Find Bottlenecks and Underutilizations
One way to increase your team’s velocity is to find which processes or tasks are holding things up. If you can identify those bottlenecks before they happen, you can create a plan that keeps everyone fully engaged most of the time. If some of your bottlenecks are created by a lack of adequate response from the organization, you can learn some ways to deal with that.
Find Wasted Time and Inefficiencies
Are there processes being followed that are unnecessary or not performed to expectation? For example, if daily standup meetings take ten minutes of “chitchat” before getting started, that’s ten minutes wasted of your capacity for every member involved every day. If you have a typical seven-person team, that’s over an hour of time wasted every day. Start your Scrum ceremonies on time, and stay focused, particularly when the entire Scrum team is in the room.
What Gets Measured Get Managed
The above are all elements that have definite impacts on team velocity. However, you’ll want to utilize templates and metrics to ensure your efforts are calculated on a regular basis. Our webinar, “Why Agile Fails & What To Do About It,” shares the tools and processes used by our team to calculate efficiencies within the process.
Find the Right Mix of Resources
If certain skills are in high demand and causing bottlenecks, you can allocate external resources for the team. This can be done on a temporary or permanent basis.
You also need the right mix of senior and junior personnel on the team. With all junior and no senior members, you’ll have a tough time generating throughput. Another bottleneck can occur when you have several very junior members on a team, and all your senior members spend most of their time helping them. And of course, finding the right mix of resources also means you’ve landed on the perfect scrum team size for optimal performance.
Follow the Rules
Your team’s Velocity can suffer when you don’t follow the rules. Eliminating standup meetings might sound good for productivity, but there’s a cost involved. Those meetings serve an important purpose, keeping everyone informed and eliminating other unnecessary meetings. Not time-boxing your standups to 15 minutes can cause velocity problems by spending too much time. And here are a few more important rules that impact your team’s velocity:
- Only the development team should decide how much to commit to for each sprint, not the product owner
- Every sprint has a fixed duration and a “pencils down” time
- Sprints should always result in a “shippable” state of the product
- Sprint reviews and retrospectives must be held. Read more about how Scrum ceremonies can help you meet your business goals.
Review the Process
Speaking of retrospectives, this is another element that “creative” managers sometimes seek to eliminate. But, like the morning standups, sprint retrospectives serve an important purpose. Not only do they close the cycle of one sprint and give way to another, but they also offer an ideal point to capture what went right and what went wrong, and how the team can adjust the process to improve results. This creates an ever-evolving learning process – one that is absolutely crucial toward improving your team’s velocity over time.
Offer More Training
More training can help increase your team’s velocity as well. Not so much with technical skills, although that may provide a boost in some cases. What I’ve found most effective for many agile teams is Scrum coaching to improve their understanding and adherence to the right processes. This also reduces the “unconscious” resistance that might grow within struggling teams.

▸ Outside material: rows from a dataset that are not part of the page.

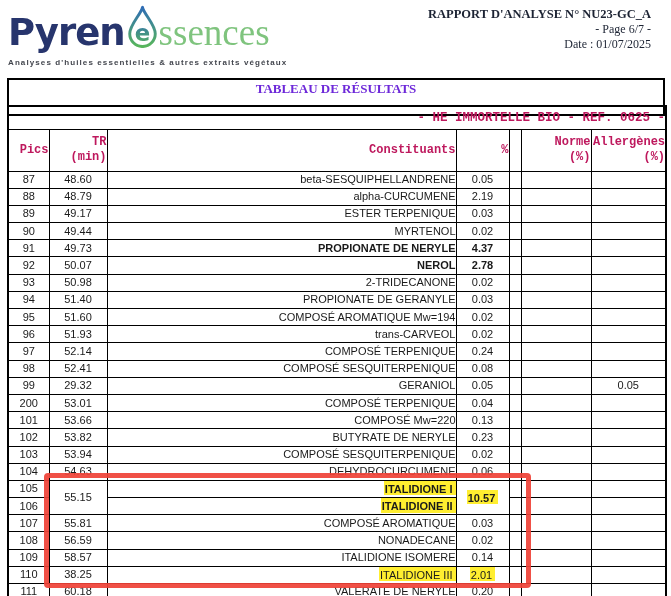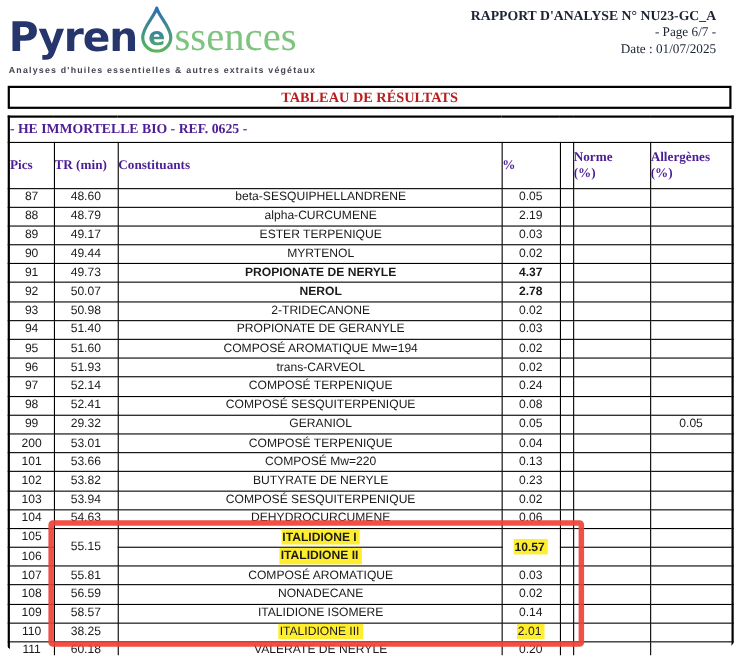--- a/index.html
+++ b/index.html
@@ -6,7 +6,7 @@
   html,body { background:#fff; }
   #page {
     position:relative; width:671px; height:596px; overflow:hidden;
-    background:#fff; font-family:"Liberation Sans", sans-serif; color:#111;border-radius:25px;
+    background:#fff; font-family:"Liberation Sans", sans-serif; color:#111;
   }
 
   

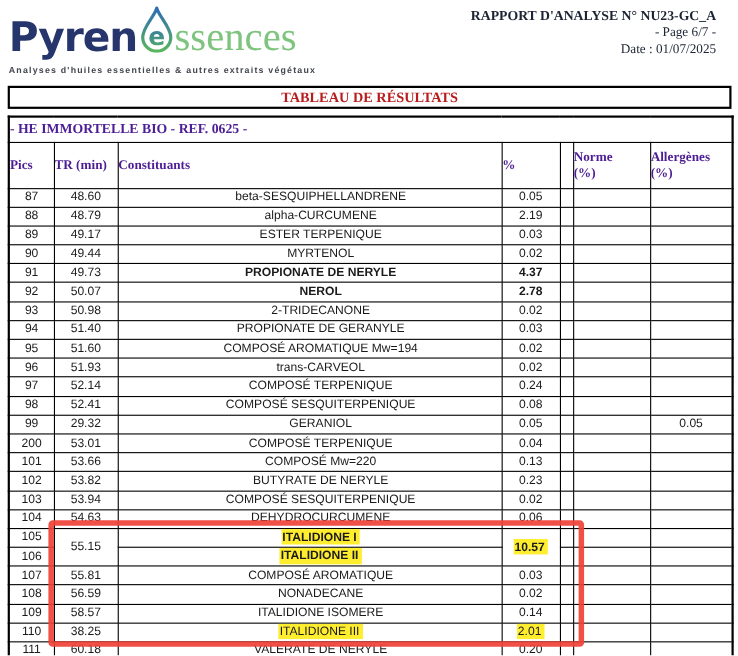--- a/index.html
+++ b/index.html
@@ -34,10 +34,10 @@
 
   
   .title-box {
-    position:absolute; left:7px; top:78px; width:658px; height:21px;
+    position:absolute; left:7px; top:78px; width:658px; height:38px;
     border:2.5px solid #000; text-align:center;
     font-family:"Liberation Serif", serif; font-weight:bold; font-size:13px;
-    line-height:18px; color:#b91c1c;
+    line-height:18px; color:#6d28d9;
   }
 
   

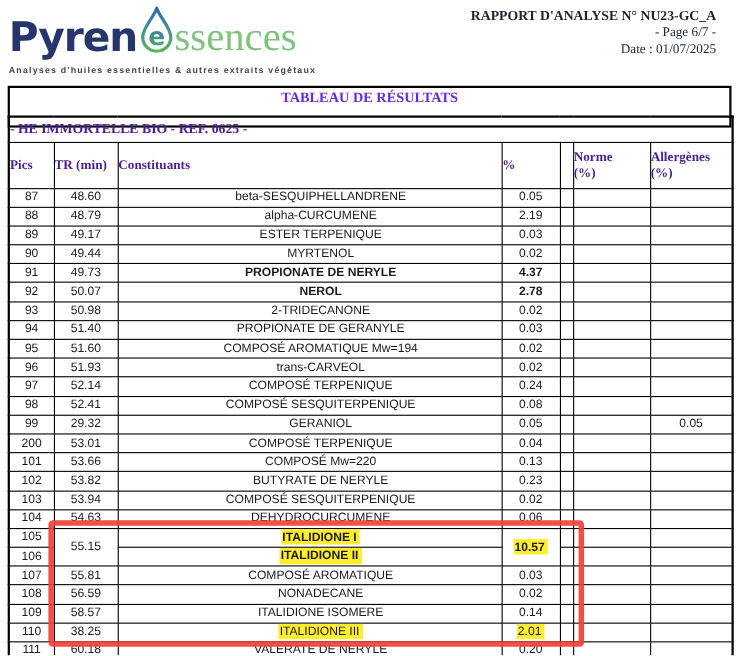--- a/index.html
+++ b/index.html
@@ -50,8 +50,8 @@
     border:1.5px solid #000; overflow:hidden;
   }
   thead th {
-    font-family:Liberation Serif, serif; font-weight:bold; color:#4c1d95;
-    text-align:left; white-space:pre-line;
+    font-family:Liberation Mono, monospace; font-weight:bold; color:#be185d;
+    text-align:right; white-space:pre-line;
   }
   th.subtitle { height:23px; font-size:12.5px; }
   tr.colhead th { height:42px; font-size:12px; line-height:1.25; }

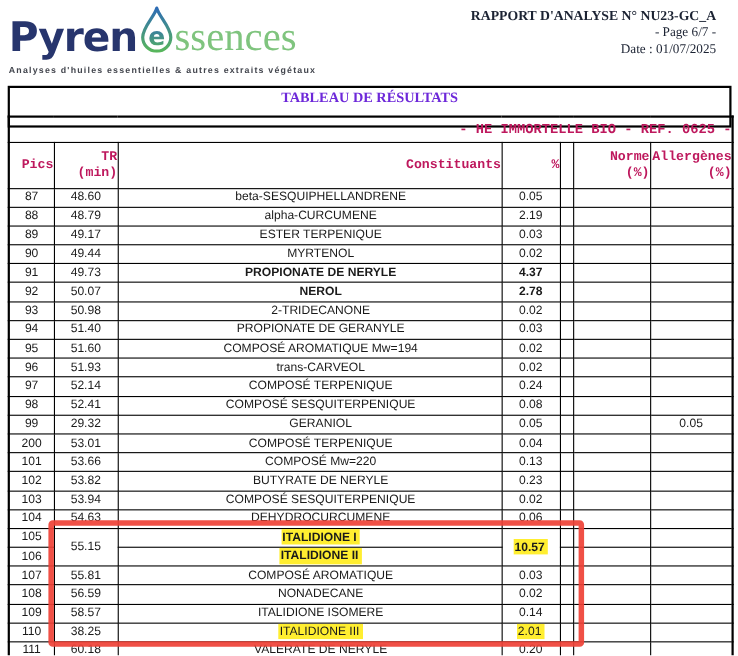--- a/index.html
+++ b/index.html
@@ -60,7 +60,7 @@
     background:#fff;
   }
   td.c { text-align:center; }
-  td.n { text-align:center; padding-left:20px; }
+  td.n { text-align:right; padding-left:20px; }
   .b { font-weight:bold; }
   .hl { background:var(--hl,#ffee30); padding:1.5px 3px 1px 1px; }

Other potential training opportunities would be in communication, teamwork, and conflict management. Any or all of these could help reduce time spent resolving issues and improve the team’s decision-making skills.
Remember: It’s Not Always About Scrum
Organizations frequently focus on Scrum team velocity when seeking process improvements. Keep in mind, however, that the inputs and outputs to Scrum have the potential to impact the speed at which you ultimately ship software. Be sure to examine where value stream mapping fits within an agile organization to ensure you’re utilizing the proper framework for your team.